Mi hombre, resuelto a fastidiarme, elogiaba la ciudad y sus arrabales, y observando que nada le
respondía: "Ya veo -me dice- que
deseas huir; pero es inútil, porque he
determinado seguirte, pues llevamos el
mismo camino." "No es necesario que te molestes. Voy a visitar a un amigo que tú no conoces y
vive bastante lejos, al otro lado del Tíber, próximo a los jardines de
César." "No tengo ningún quehacer, y tampoco soy perezoso; te
acompañaré hasta allí".
En
resolución, no tuve otro remedio que agachar las orejas, como cl asno que lleva
encima una carga superior a sus fuerzas. Aquél proseguía: "Sin vanidad,
creo que has de estimarme tanto como a Visco y Vario. ¿Quién sabe improvisar
más versos en menos tiempo? ¿Quién me aventaja en el baile? Pues en el canto
soy la envidia del mismo Hermógenes." "¿Tienes madre y parientes que
conserven tu preciosa salud?" "No, ninguno: a todos los
enterré." Dichosos ellos, y ¡ay
desventurado de mí! Acaba de matarme, pues me parece llegada la hora que me
predijo en la niñez una vieja hechicera sabina, dando vueltas a la urna fatal:
"A éste no le matará el veneno ni la espada enemiga, ni el dolor de
costado, ni la tisis, ni la gota: un charlatán acabará sus días, cuando sea
hombre hecho y derecho: huya, sobre todo, de los charlatanes."
Llegamos
al templo de Vesta a eso de las diez, hora en que mi compinche estaba citado
para responder de una fianza, o perderla si no comparecía, y me dijo: "Si
me estimas, no me abandones" "Mal rayo me parta si puedo detenerme o
entiendo nada de pleitos; voy a la casa que ya sabes"; y me responde:
"Me encuentro perplejo. ¿Qué haré? ¿Dejar tu compañía o este dichoso
pleito?". "Déjame a mí". "No, jamás", dice, y se me
adelanta. Yo le sigo. ¿Quién se atreve a luchar contra el más fuerte?

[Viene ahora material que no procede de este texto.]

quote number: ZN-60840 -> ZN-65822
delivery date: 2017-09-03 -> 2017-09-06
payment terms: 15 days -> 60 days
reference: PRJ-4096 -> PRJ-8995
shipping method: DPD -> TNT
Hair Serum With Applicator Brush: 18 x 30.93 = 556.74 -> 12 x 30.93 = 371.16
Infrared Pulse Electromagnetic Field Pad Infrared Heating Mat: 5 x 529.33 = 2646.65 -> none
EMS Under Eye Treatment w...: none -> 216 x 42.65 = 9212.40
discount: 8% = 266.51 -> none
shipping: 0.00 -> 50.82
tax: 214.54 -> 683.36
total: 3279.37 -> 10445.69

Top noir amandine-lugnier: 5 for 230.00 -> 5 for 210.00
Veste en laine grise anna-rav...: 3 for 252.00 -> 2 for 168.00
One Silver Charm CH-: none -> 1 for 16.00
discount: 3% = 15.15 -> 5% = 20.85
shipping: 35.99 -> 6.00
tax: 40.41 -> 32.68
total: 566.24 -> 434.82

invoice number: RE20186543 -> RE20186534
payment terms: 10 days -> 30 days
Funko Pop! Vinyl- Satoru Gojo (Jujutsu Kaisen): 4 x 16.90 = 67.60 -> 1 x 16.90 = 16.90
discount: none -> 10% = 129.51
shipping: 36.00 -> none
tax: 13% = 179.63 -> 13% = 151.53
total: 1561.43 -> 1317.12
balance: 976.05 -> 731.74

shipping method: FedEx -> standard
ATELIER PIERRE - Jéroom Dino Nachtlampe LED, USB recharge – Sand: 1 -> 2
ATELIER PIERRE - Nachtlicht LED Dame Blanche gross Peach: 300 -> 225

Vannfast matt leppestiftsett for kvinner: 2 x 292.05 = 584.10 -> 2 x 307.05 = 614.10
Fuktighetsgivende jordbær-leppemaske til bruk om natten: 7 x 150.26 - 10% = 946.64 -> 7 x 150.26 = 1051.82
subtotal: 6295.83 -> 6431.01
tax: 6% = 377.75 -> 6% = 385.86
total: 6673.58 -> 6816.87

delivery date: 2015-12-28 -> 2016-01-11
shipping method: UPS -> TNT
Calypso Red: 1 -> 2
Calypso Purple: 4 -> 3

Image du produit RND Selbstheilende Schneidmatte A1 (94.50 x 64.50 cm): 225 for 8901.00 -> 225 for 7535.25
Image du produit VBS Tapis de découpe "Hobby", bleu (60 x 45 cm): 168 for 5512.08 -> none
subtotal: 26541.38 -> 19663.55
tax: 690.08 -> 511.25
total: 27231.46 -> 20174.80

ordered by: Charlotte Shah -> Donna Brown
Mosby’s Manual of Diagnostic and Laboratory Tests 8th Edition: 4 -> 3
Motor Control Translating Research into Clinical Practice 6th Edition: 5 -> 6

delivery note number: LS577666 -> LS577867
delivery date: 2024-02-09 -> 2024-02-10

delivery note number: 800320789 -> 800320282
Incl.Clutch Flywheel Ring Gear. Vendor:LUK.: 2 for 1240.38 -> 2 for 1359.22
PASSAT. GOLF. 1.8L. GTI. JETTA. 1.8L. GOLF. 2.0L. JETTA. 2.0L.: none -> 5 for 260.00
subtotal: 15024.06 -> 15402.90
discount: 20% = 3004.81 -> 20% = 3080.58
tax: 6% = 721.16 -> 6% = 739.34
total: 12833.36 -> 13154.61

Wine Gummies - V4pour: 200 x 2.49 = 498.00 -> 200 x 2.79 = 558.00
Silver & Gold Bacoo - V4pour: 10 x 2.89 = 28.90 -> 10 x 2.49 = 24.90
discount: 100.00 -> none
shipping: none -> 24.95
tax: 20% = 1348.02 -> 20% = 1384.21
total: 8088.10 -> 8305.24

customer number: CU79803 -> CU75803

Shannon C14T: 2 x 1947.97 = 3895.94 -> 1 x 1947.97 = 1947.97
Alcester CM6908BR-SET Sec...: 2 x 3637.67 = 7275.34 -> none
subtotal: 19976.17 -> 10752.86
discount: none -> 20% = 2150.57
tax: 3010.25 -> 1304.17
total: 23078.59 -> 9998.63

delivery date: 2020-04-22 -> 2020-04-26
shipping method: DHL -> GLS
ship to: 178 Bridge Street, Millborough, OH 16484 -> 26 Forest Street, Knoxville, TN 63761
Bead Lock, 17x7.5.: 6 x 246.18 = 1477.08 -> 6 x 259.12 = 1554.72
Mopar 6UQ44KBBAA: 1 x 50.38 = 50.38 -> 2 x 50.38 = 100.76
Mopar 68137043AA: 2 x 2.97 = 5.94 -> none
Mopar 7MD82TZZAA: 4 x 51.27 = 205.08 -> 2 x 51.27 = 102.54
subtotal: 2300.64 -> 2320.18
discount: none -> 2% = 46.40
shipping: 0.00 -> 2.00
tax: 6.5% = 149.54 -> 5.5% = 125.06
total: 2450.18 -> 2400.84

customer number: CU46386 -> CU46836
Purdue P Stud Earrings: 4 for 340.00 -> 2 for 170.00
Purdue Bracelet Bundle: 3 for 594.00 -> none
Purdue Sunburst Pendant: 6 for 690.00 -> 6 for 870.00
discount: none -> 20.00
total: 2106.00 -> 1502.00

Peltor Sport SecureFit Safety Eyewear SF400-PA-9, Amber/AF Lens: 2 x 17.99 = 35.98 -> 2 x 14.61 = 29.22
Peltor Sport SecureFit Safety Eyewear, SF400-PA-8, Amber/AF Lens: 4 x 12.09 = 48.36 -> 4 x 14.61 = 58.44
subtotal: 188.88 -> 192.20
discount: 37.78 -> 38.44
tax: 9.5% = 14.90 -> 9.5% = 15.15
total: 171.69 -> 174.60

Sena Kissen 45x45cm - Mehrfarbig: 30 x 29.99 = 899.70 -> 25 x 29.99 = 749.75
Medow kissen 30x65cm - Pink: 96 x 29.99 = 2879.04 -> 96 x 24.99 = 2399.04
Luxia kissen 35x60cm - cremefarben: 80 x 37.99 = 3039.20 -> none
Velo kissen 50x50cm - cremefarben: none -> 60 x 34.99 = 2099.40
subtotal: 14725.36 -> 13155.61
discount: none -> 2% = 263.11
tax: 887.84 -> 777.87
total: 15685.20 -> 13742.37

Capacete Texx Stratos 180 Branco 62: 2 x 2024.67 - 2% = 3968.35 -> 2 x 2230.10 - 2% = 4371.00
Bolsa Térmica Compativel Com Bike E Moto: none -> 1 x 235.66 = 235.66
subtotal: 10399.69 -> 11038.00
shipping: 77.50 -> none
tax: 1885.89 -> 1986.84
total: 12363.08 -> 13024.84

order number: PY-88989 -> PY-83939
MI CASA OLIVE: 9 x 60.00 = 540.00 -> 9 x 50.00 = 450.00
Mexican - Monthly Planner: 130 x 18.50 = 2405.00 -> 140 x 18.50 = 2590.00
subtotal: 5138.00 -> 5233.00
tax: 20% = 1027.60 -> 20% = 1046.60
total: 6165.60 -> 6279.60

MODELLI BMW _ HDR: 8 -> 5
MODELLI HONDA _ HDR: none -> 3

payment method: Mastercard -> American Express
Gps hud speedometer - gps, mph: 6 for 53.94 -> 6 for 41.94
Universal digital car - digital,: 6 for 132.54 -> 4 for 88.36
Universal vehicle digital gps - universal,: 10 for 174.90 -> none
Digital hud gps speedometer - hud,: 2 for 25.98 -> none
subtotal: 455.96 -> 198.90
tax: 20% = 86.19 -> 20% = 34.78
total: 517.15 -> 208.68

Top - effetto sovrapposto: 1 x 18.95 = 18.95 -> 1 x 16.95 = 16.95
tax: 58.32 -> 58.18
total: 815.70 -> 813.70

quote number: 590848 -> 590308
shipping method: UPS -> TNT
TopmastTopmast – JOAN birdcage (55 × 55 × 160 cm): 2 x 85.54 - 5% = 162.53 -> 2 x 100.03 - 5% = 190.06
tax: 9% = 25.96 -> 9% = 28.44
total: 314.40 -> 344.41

"¿Cómo te trata Mecenas? Es hombre de gran entendimiento y de pocos, pero
buenos amigos. ¡Qué bien has sabido aprovechar la ocasión! Si quisieras
presentarme a él, hallarías en mí un segundo que te ayudase a dar cuenta de tus
rivales". "¡Qué error! Allí se vive de modo muy distinto del que
imaginas; no hay en Roma casa más noble ni más libre de bajas pasiones. No temo
que me eche de ella quien me aventaje en la riqueza o la sabiduría, pues cada
cual ocupa el puesto que le corresponde." "Me cuentas cosas casi
increíbles." "Y sin embargo, verdaderas." "Con tus palabras
enciendes mis deseos de acercarme a Mecenas." "Si así lo quieres, tus
méritos lo conseguirán muy pronto: no tiene nada de intratable, aunque tampoco
se deja ganar a la primera entrevista." "Eso corre de mi cuenta;
ganaré los siervos con dádivas, insistiré en la empresa; si un día me dan con
la puerta en los hocicos, volveré al día siguiente, y esperaré que salga a la
calle para acompañarle. Nada se logra sin penoso trabajo".
Mientras
hablaba, he aquí que llega mi caro amigo Fusco Aristio, que conocía bien el
poema, me para y me dice: "¿De dónde vienes, adónde vas?", pregunta y contesta a la vez. Yo
empecé a darle empellones y a pellizcarle en los brazos yertos, haciéndole
señas con los ojos para que me sacase de aquel atolladero; mas el gran
bribón riose de mi desgracia e hizo como
que no me entendía. La bilis me abrasaba los hígados. "¿No dijiste que
tenías que hablarme en secreto?" "Sí, es verdad; pero lo dejo para
otra ocasión. Hoy se celebra la fiesta del trigésimo sábado, y no querrás
ofender a los circuncisos judíos". "No profeso ninguna
religión." "Pues a mí no me sucede lo mismo; soy uno de tantos;
dispénsame, hablaremos otro día."
¡Qué
negro amaneció hoy el sol para mí! El bergante escapa, y me deja con el
cuchillo en la garganta. La suerte quiso que me apareciera la parte contraria
de aquel moscardón, gritando con la
fuerza de sus pulmones: "¿Adónde vas, infame? Tú me servirás de
testigo." "Con mucho gusto", le respondo. Arrastra al charlatán
ante el pretor, el escándalo arremolina a los ociosos, y conseguí salvarme con el favor de Apolo.